START Records supplied

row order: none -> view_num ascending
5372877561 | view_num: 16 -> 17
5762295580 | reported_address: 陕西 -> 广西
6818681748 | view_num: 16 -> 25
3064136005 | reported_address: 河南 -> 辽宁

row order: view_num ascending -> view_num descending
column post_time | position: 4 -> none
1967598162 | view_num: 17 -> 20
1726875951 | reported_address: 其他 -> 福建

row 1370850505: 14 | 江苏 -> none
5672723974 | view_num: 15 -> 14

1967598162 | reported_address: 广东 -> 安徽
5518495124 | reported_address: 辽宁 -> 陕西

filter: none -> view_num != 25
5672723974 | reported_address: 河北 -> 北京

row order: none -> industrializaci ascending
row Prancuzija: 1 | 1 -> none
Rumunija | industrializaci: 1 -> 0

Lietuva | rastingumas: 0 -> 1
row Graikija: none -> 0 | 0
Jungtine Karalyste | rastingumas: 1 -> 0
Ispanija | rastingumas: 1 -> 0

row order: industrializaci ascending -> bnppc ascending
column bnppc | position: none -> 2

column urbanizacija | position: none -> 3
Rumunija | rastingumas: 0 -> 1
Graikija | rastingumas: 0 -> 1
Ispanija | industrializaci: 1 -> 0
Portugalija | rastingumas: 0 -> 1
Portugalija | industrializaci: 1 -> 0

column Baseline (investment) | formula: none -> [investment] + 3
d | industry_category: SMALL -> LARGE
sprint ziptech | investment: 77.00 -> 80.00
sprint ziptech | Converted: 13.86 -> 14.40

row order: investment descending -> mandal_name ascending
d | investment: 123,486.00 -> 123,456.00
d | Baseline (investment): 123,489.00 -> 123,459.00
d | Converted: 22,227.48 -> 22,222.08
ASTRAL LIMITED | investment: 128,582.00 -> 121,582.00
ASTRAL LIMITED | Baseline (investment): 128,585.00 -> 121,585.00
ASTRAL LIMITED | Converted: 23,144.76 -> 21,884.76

END Records supplied

Task requirements:
Once more, print all the records exactly.

Output below:
row order: none -> view_num ascending
5372877561 | view_num: 16 -> 17
5762295580 | reported_address: 陕西 -> 广西
6818681748 | view_num: 16 -> 25
3064136005 | reported_address: 河南 -> 辽宁

row order: view_num ascending -> view_num descending
column post_time | position: 4 -> none
1967598162 | view_num: 17 -> 20
1726875951 | reported_address: 其他 -> 福建

row 1370850505: 14 | 江苏 -> none
5672723974 | view_num: 15 -> 14

1967598162 | reported_address: 广东 -> 安徽
5518495124 | reported_address: 辽宁 -> 陕西

filter: none -> view_num != 25
5672723974 | reported_address: 河北 -> 北京

row order: none -> industrializaci ascending
row Prancuzija: 1 | 1 -> none
Rumunija | industrializaci: 1 -> 0

Lietuva | rastingumas: 0 -> 1
row Graikija: none -> 0 | 0
Jungtine Karalyste | rastingumas: 1 -> 0
Ispanija | rastingumas: 1 -> 0

row order: industrializaci ascending -> bnppc ascending
column bnppc | position: none -> 2

column urbanizacija | position: none -> 3
Rumunija | rastingumas: 0 -> 1
Graikija | rastingumas: 0 -> 1
Ispanija | industrializaci: 1 -> 0
Portugalija | rastingumas: 0 -> 1
Portugalija | industrializaci: 1 -> 0

column Baseline (investment) | formula: none -> [investment] + 3
d | industry_category: SMALL -> LARGE
sprint ziptech | investment: 77.00 -> 80.00
sprint ziptech | Converted: 13.86 -> 14.40

row order: investment descending -> mandal_name ascending
d | investment: 123,486.00 -> 123,456.00
d | Baseline (investment): 123,489.00 -> 123,459.00
d | Converted: 22,227.48 -> 22,222.08
ASTRAL LIMITED | investment: 128,582.00 -> 121,582.00
ASTRAL LIMITED | Baseline (investment): 128,585.00 -> 121,585.00
ASTRAL LIMITED | Converted: 23,144.76 -> 21,884.76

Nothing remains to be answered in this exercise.